The inclusion of the subgroup analysis to examine rates of return after discontinuation is a strength of this study. It permitted a longitudinal follow-up and an exploration of the often lengthy trajectory of engagement with services. However, although this analysis was designed to ensure that each young person in the subgroup had a minimum of 12 months to return to the headspace center, application of subgroup proportions to describe the entire sample is not without statistical limitations, and these results should be contextualized with this in mind.

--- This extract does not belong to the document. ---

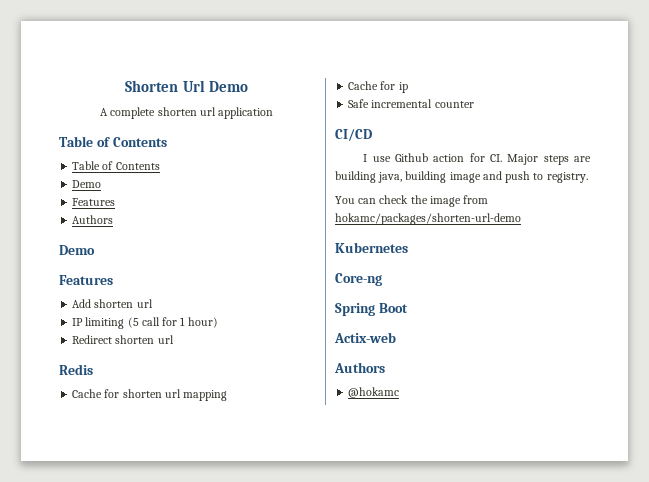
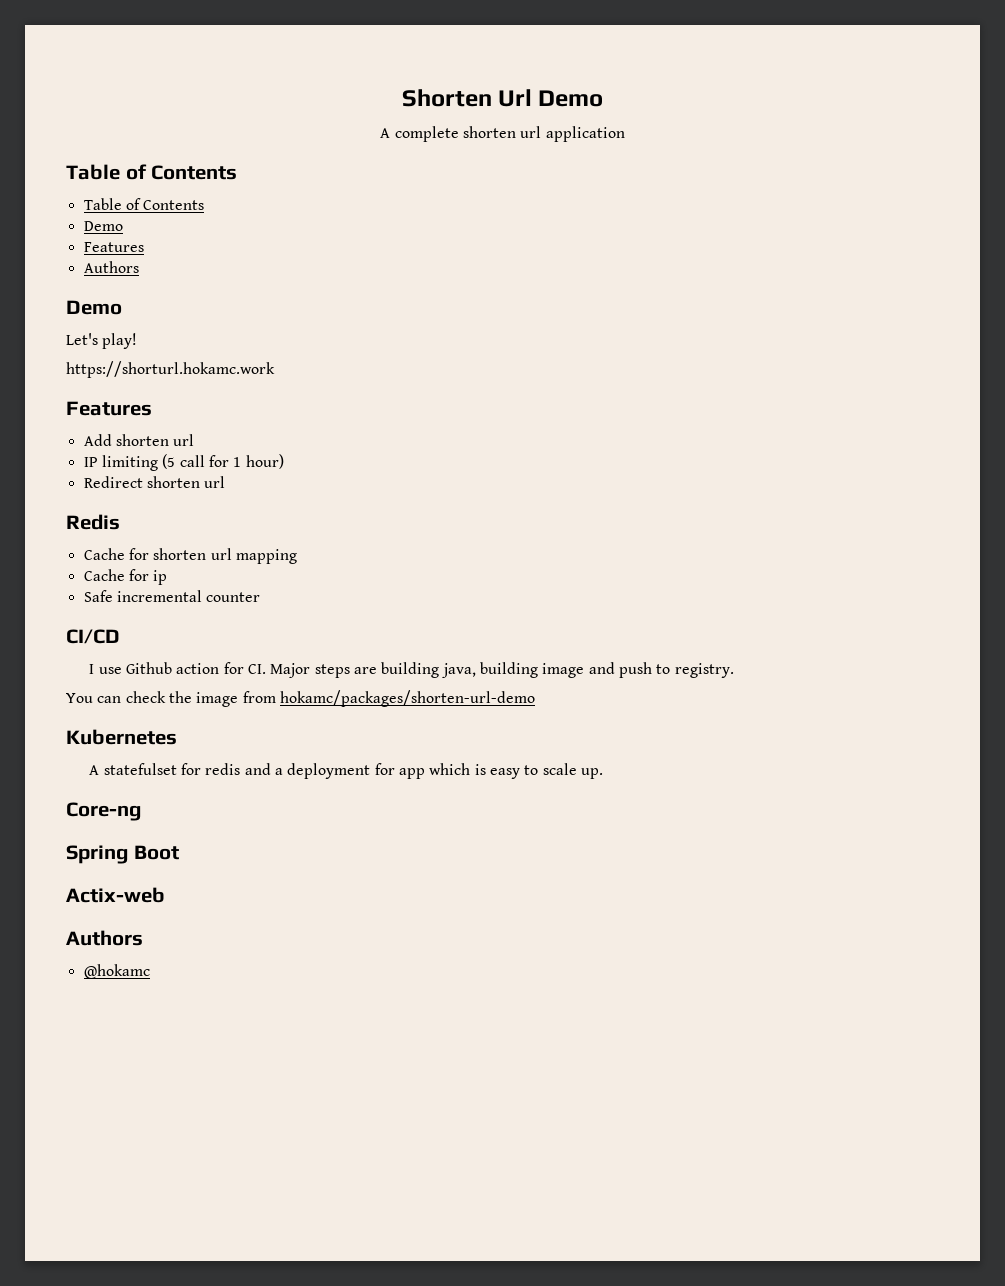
+ Let's play!
+ https://shorturl.hokamc.work
+ A statefulset for redis and a deployment for app which is easy to scale up.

It is important to note that the notion of a full course of treatment may be a false assumption in the context of how all people access mental health services, regardless of age. Although the occasions of discontinuation in this study were considered premature by the practitioner, the young person may have seen treatment as unnecessary, complete, or unhelpful and may have decided not to return or may have lost motivation to continue attending. Indeed, Garcia and Weisz (
53) found that problems in the therapeutic relationship accounted for the most variance in discontinuation among young people, and Watsford and Rickwood (
45) found that many young people felt that they had had their needs met in treatment, although this view was not shared by their clinician. Although these limitations frame our findings, much can be learned from the previous findings because they imply that openness, transparency, and communication between practitioner and client are critical and that engagement will only improve with strengthening of the alliance. Long-term treatment may not be necessary or desired by the young person, and short-term or even single-session interventions should be considered and tested for efficacy and satisfaction in this population.

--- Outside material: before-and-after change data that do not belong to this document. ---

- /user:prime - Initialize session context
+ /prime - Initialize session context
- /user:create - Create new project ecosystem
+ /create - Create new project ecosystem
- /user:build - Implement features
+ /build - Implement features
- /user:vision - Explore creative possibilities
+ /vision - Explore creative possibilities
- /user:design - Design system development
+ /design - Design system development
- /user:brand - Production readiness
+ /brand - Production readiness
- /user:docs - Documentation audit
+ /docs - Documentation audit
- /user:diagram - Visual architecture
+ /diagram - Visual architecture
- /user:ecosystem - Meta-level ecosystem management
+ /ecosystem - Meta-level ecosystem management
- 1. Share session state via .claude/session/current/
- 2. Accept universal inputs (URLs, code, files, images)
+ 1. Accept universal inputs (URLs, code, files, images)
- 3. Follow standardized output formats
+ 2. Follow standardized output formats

Service providers in youth mental health services may be better able to integrate and cater to individuals’ experience by asking if they intend to return for the next session and, if not, the reasons for this decision. For instance, routinely integrating a brief “session rating” by the young person at the end of each session would go beyond assessing only clinical outcomes to provide important data to link perceived satisfaction with subsequent attendance (
54). This is especially important for the first sessions of treatment, because almost half the discontinuation took place before session 3. Moreover, future research should build on this limitation by examining how process-oriented variables, such as therapeutic alliance, satisfaction, and treatment perception, and potential structural barriers to treatment may interact with the demographic predictors of discontinuation found in this study.
Some studies employ face-to-face interviews with participants to solicit information from them regarding their treatment course and to determine reasons for discontinuation. However, use of data from the national deidentified MDS made this impossible. Thus this study was not able to determine whether a young person who discontinued treatment received appropriate care before leaving treatment. Moreover, we did not evaluate whether discontinuation was associated with worse clinical outcomes. However, the fact that the K10 scores of many of those who discontinued treatment at headspace were in the severe range for distress does not augur well. Despite the measurement constraints, this study has provided important insights, given headspace’s unique community-based setting and the large study sample.